Finalmente, de uma perspectiva legal, parece que Trump não tem autoridade para impor novas tarifas contra a Argentina e o Brasil como ele fez. O Tribunal de Comércio Internacional dos EUA, um tribunal federal especializado, invalidou recentemente uma ordem da Casa Branca de 2018 que aumenta as tarifas sobre as importações de aço da Turquia porque um prazo de 180 dias no estatuto da Seção 232 para a tomada dessa decisão havia decorrido. “Trump não pode converter legalmente as cotas atuais em tarifas”, disse Jennifer Hillman, advogada comercial e ex-membro do Órgão de Apelação da Organização Mundial do Comércio, sobre o caso atual . “Alterar uma cota para tarifa mais de um ano e meio após a ação original estar fora desses limites.”

As decisões iminentes sobre o próximo estágio da guerra comercial EUA-China terão implicações econômicas maiores para os mercados americano e chinês. Mas o anúncio abrupto de Trump de novas tarifas na Argentina e no Brasil também pode dificultar o acordo com a China. Como Phil Levy, consultor comercial do presidente George W. Bush, observou: “Isso ajudará a confirmar as crenças das pessoas de que é muito, muito difícil confiar no presidente Trump para manter um acordo comercial”. Por que Pequim faria alguma coisa? grandes concessões nessas circunstâncias?
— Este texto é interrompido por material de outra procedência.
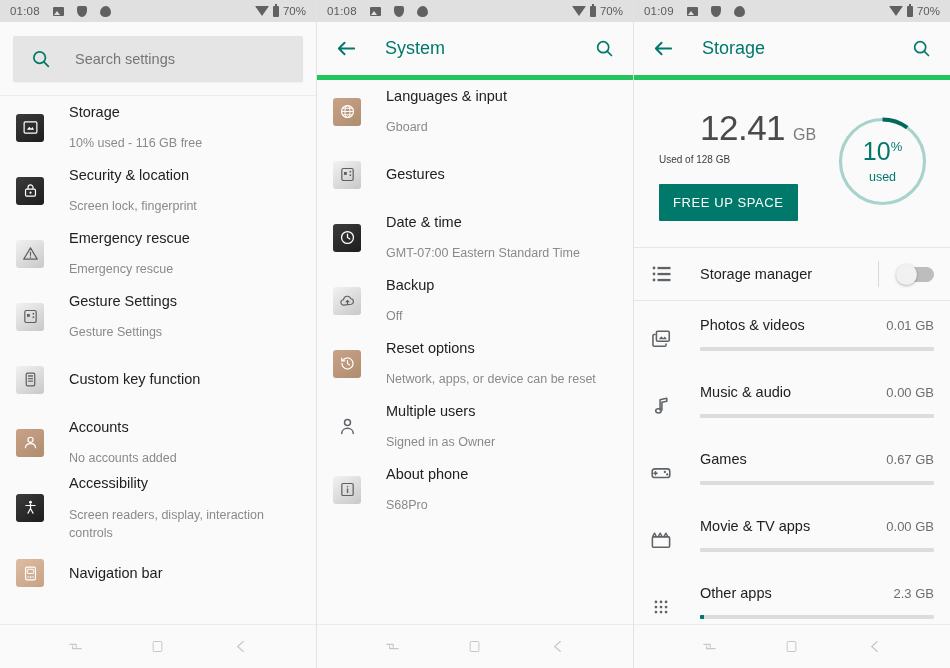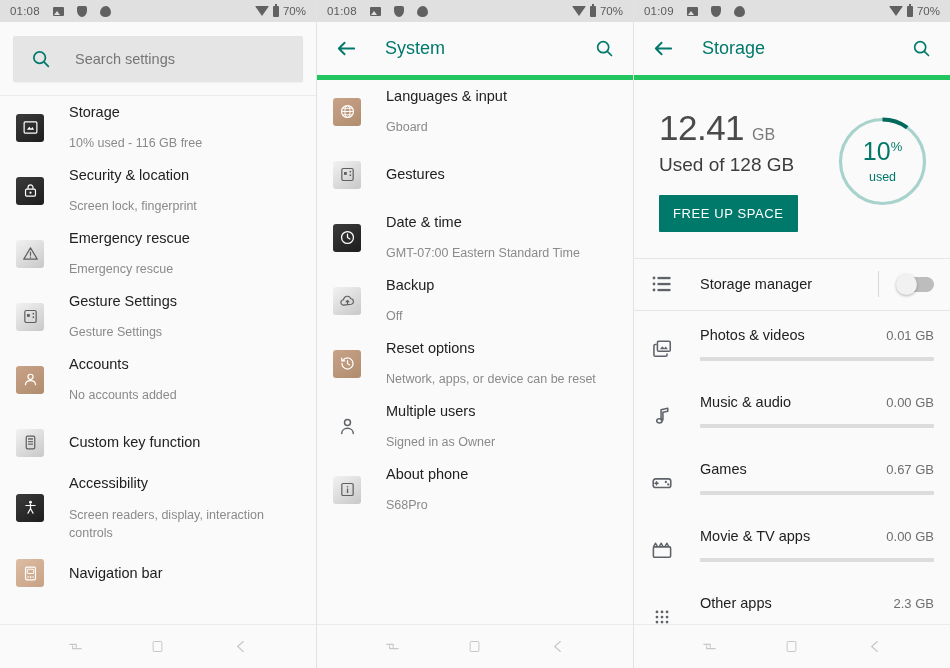"12.41" .st-num { margin-left: none -> 41px }
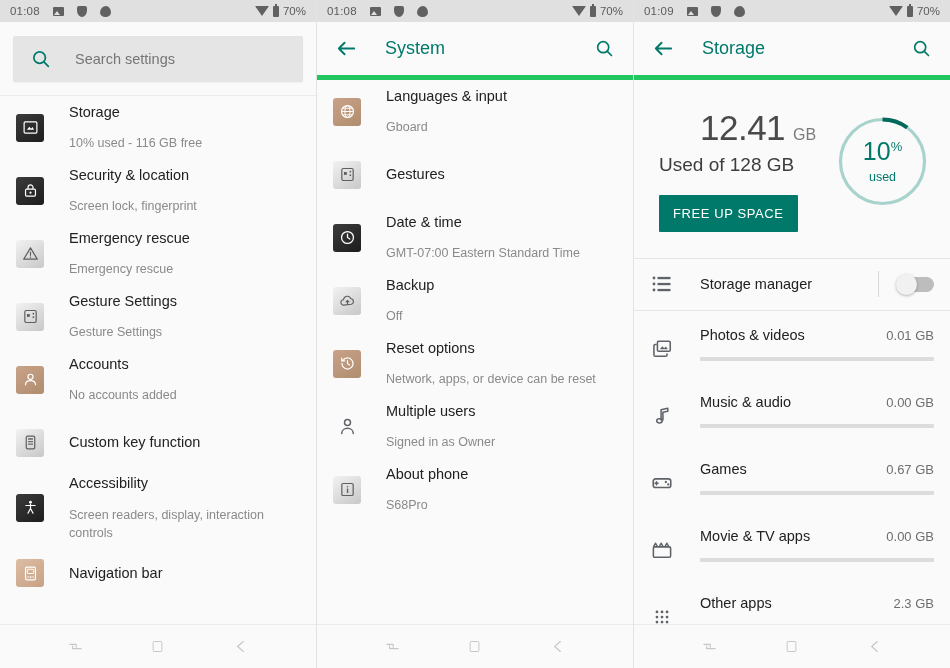"Used of 128 GB" .st-of { font-size: 19px -> 10px }
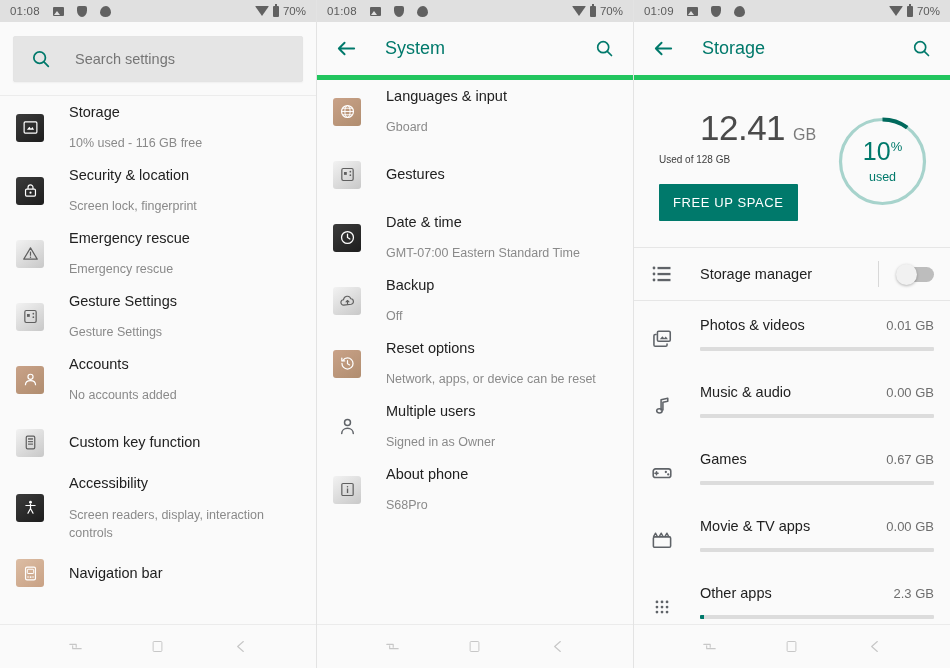"Photos & videos" .cat-inner { text-align: center -> none }
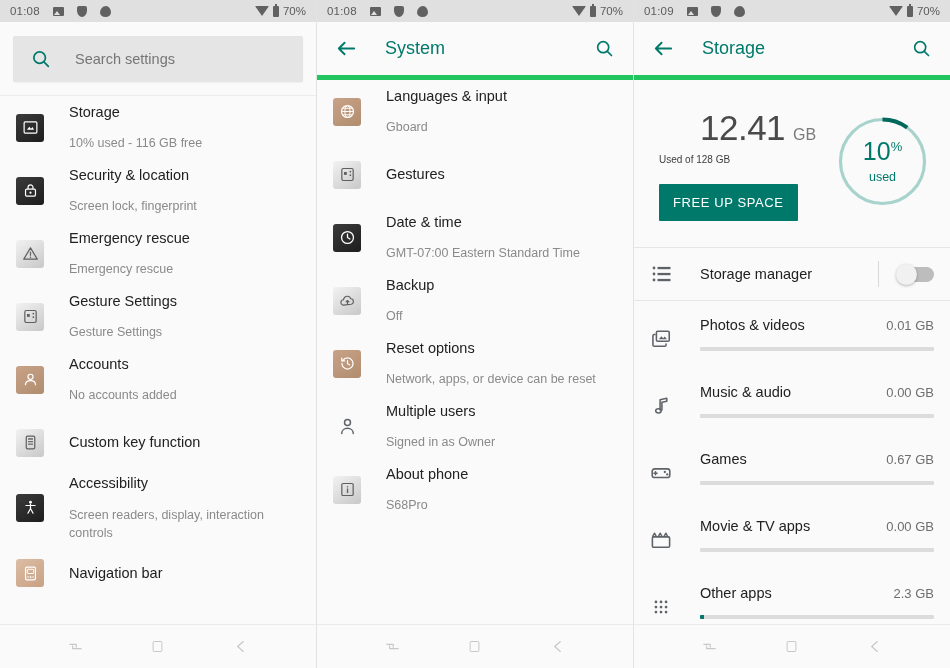"Accounts" div.row { order: before "Custom key function" -> after "Custom key function" }
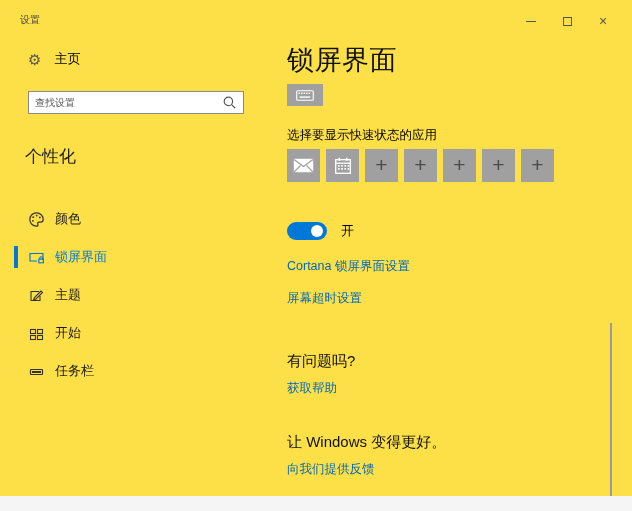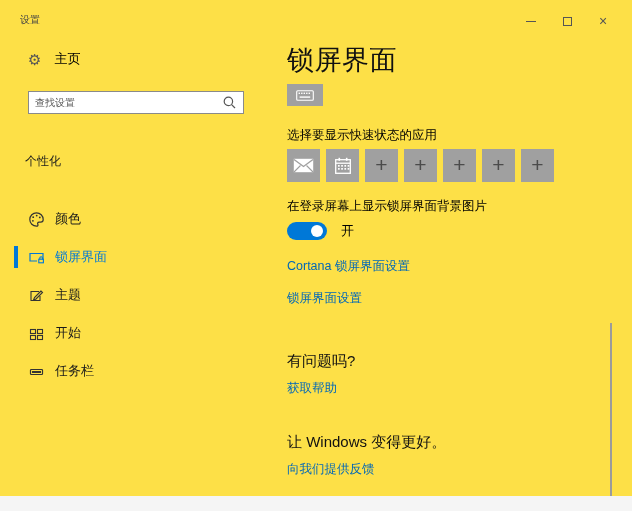"个性化" .section-label { font-size: 12px -> 17px; margin-top: 8px -> none }
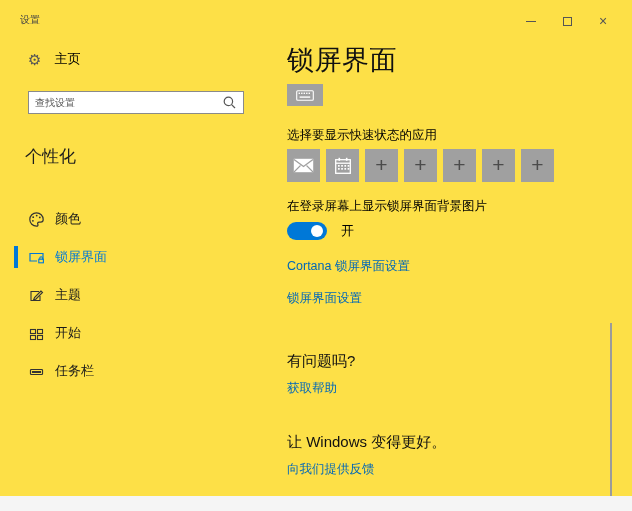"在登录屏幕上显示锁屏界面背景图片" div.toggle-label { html: <div>在登录屏幕上显示锁屏界面背景图片</div> -> none }
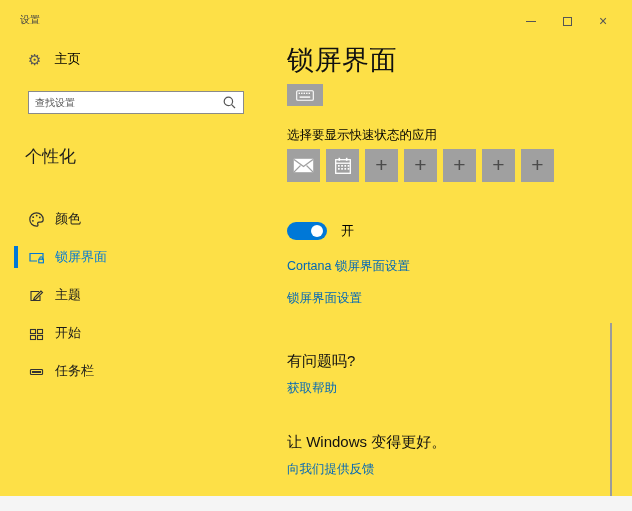"锁屏界面设置" div.page-link { text: 锁屏界面 -> 屏幕超时 }
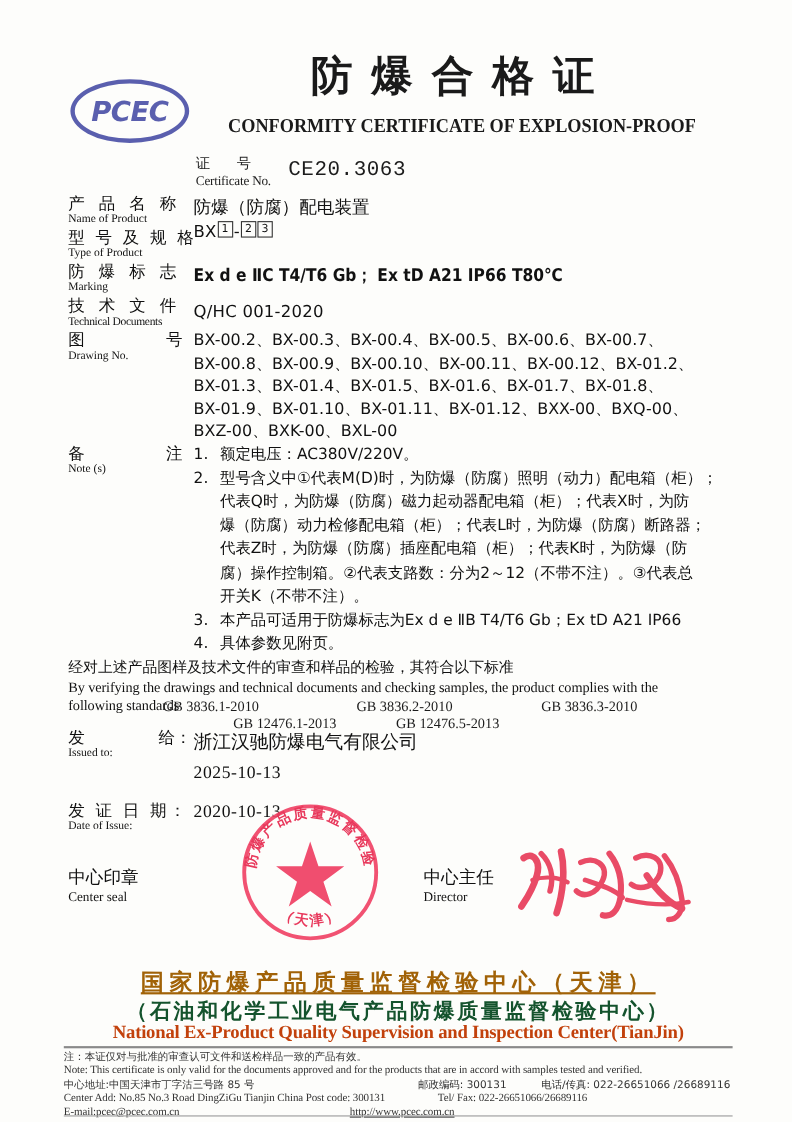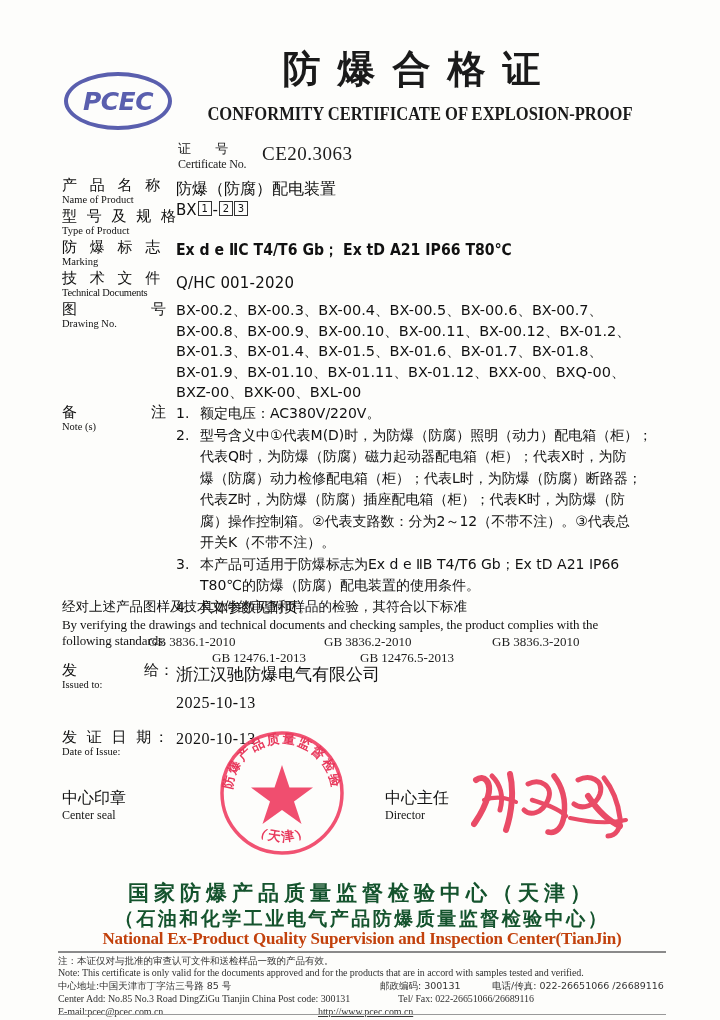"CE20.3063" .certno-val { font-family: Liberation Serif, serif -> Liberation Mono, monospace }
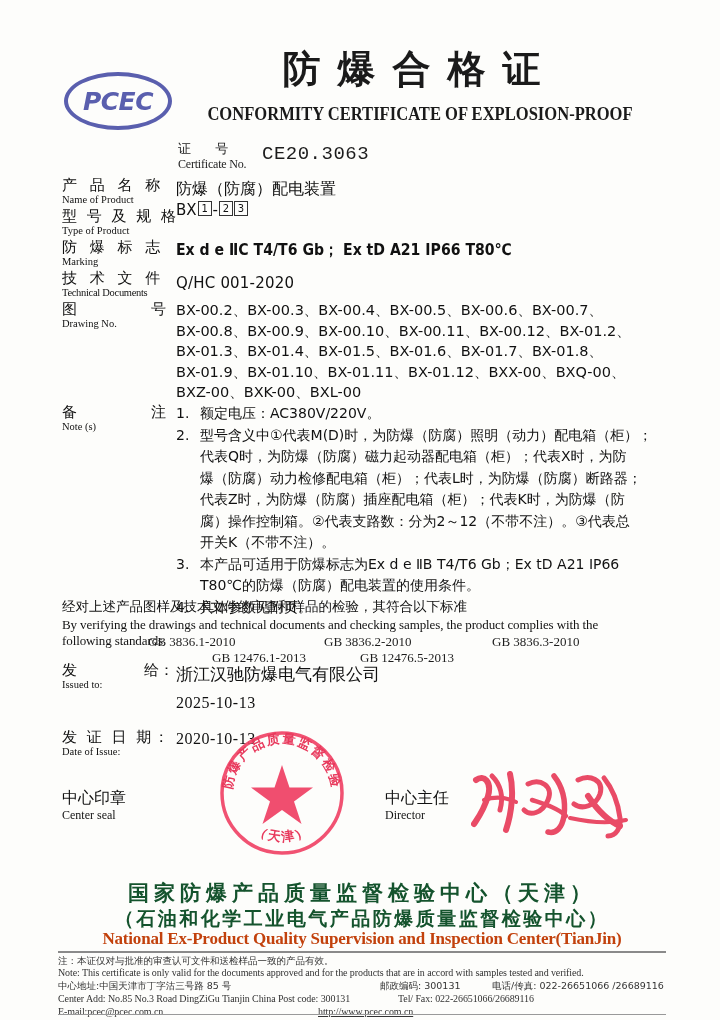"T80℃的防爆（防腐）配电装置的使用条件。" div { html: <div>T80℃的防爆（防腐）配电装置的使用条件。</div> -> none }
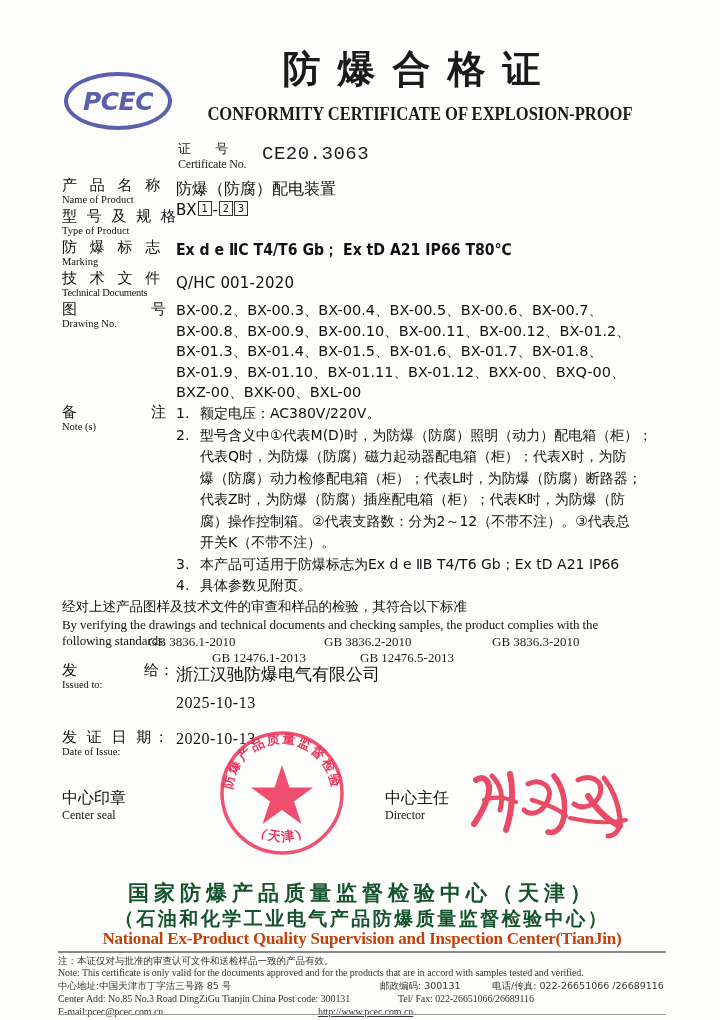"国家防爆产品质量监督检验中心（天津）" .org1 { color: #14532d -> #a16207; text-decoration: none -> underline }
Além dos repetidos golpes na credibilidade americana, impor tarifas à Argentina e ao Brasil, como Trump fez, é emblemático de tudo o que há de errado com sua política comercial. Tal como acontece com seu uso descuidado de tarifas projetadas para proteger a segurança nacional – contra aliados dos EUA e vizinhos próximos, Trump está abusando da autoridade que o Congresso delegou ao ramo executivo para conduzir o comércio. Ao fazer isso, ele minou as alianças e impôs custos substanciais às empresas americanas. E quase três anos na presidência de Trump, ainda não há sinal de uma estratégia comercial coerente, apenas caprichos e birras que ameaçam a turbulência econômica.

Anne Elliott é pesquisadora visitante do Instituto de Política Econômica Internacional da Universidade George Washington e pesquisadora visitante do Centro de Desenvolvimento Global. Sua coluna aparece toda quarta-feira.